Impact on health and the economy
Performing immediate brain imaging in all patients with suspected acute stroke, compared with the less-effective strategies, for the 120,000 patients who have a stroke each year in the UK is calculated to have resulted in 6,000 more quality-adjusted life-years, and reduced the cost of stroke by between £156M and £312M per year in NHS costs.

Rapid non-invasive carotid imaging in patients with TIA, compared with the slow and more invasive carotid imaging methods, is calculated to have prevented about 1760 strokes per year in the UK and saved the NHS around £30M per year [3.5, 3.6].

Sources to corroborate the impact

5.1 Warlow C, van Gijn J, Dennis M, Wardlaw J,...Sandercock P, et al.
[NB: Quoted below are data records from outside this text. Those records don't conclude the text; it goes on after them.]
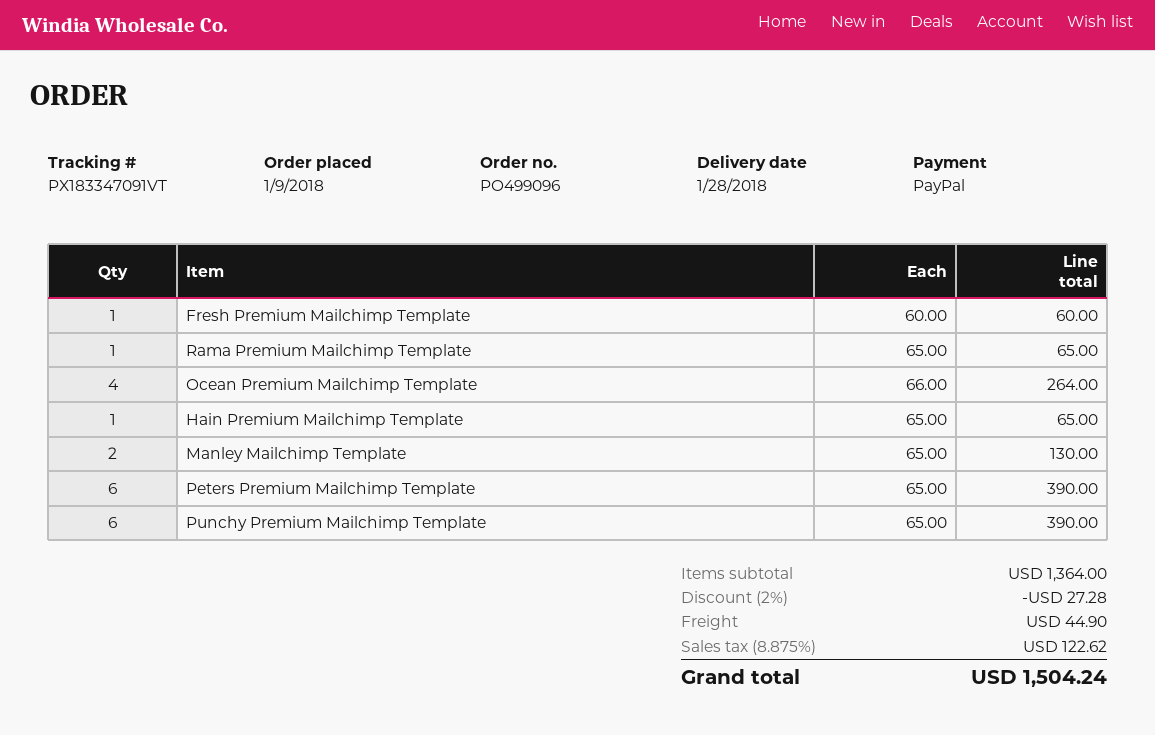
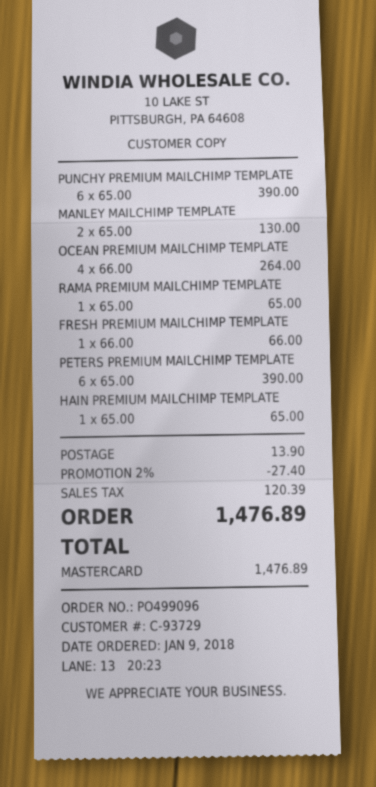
payment method: PayPal -> Mastercard
Fresh Premium Mailchimp Template: 1 x 60.00 = 60.00 -> 1 x 66.00 = 66.00
discount: 2% = 27.28 -> 2% = 27.40
shipping: 44.90 -> 13.90
tax: 122.62 -> 120.39
total: 1504.24 -> 1476.89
Stroke: Practical Management, Third Edition. Blackwell Scientific Ltd, Oxford, 2008. ISBN 978-1-4051-2766-0. [Available on request. Corroborates inclusion of the work in a best-selling textbook.]
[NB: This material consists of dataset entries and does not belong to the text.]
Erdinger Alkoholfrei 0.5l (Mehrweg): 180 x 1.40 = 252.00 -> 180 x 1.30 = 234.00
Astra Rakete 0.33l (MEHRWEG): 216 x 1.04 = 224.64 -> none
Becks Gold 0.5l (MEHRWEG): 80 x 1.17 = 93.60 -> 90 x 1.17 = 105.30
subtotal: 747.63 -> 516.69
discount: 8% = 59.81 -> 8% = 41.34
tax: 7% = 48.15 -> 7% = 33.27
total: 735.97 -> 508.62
5.2 UK STROKE. National clinical guideline for diagnosis and initial management of acute stroke and transient ischaemic attack (TIA). NICE. 2008
http://www.nice.org.uk/nicemedia/live/12018/41363/41363.pdf. [UK guidelines.]

5.3 European Stroke Organization (ESO) Executive. Guidelines for Management of Ischaemic Stroke and Transient Ischaemic Attack 2008. Cerebrovasc Dis. 2008;25:457-507.
http://www.eso-stroke.org/recommendations.php?cid=9. [European guidelines.]

5.4 Canadian Best Practice Recommendations for Stroke Care (May 2013 Update).
http://strokebestpractices.ca/wp-content/uploads/2013/05/Ch3_SBP2013_Hyper-Acute-_23MAY13_EN_-FINAL4.pdf. [Canadian guidelines.]

5.5 The Australian National Stroke Foundation. Clinical Guidelines for Stroke Management 2010.
http://strokefoundation.com.au/site/media/Clinical_Guidelines_Acute_Management_Recommendations_2010.pdf. [Australasian guidelines.]

5.6 Latchaw R, Alberts M, Lev M, et al. Recommendations for imaging of acute ischemic stroke: a scientific statement from the American Heart Association. Stroke. 2009;40:3646-78. DOI: 10.1161/STROKEAHA.108.192616. [American Heart Association guidelines.]

5.7 Brazzelli M, Sandercock P,...Wardlaw J, Deeks J. Magnetic resonance imaging versus computed tomography for detection of acute vascular lesions in patients presenting with stroke symptoms. Cochrane Database Sys Rev. 2008;4:CD007424. DOI:
10.1002/14651858.CD007424. [Systematic review of diagnostic test accuracy.]

5.8 Kane I, Whiteley W, Sandercock P, Wardlaw J. Availability of CT and MR for assessing patients with acute stroke. Cerebrovasc Dis. 2008;25:375-7. DOI: 10.1159/000120688. [Corroborates change in clinical practice.]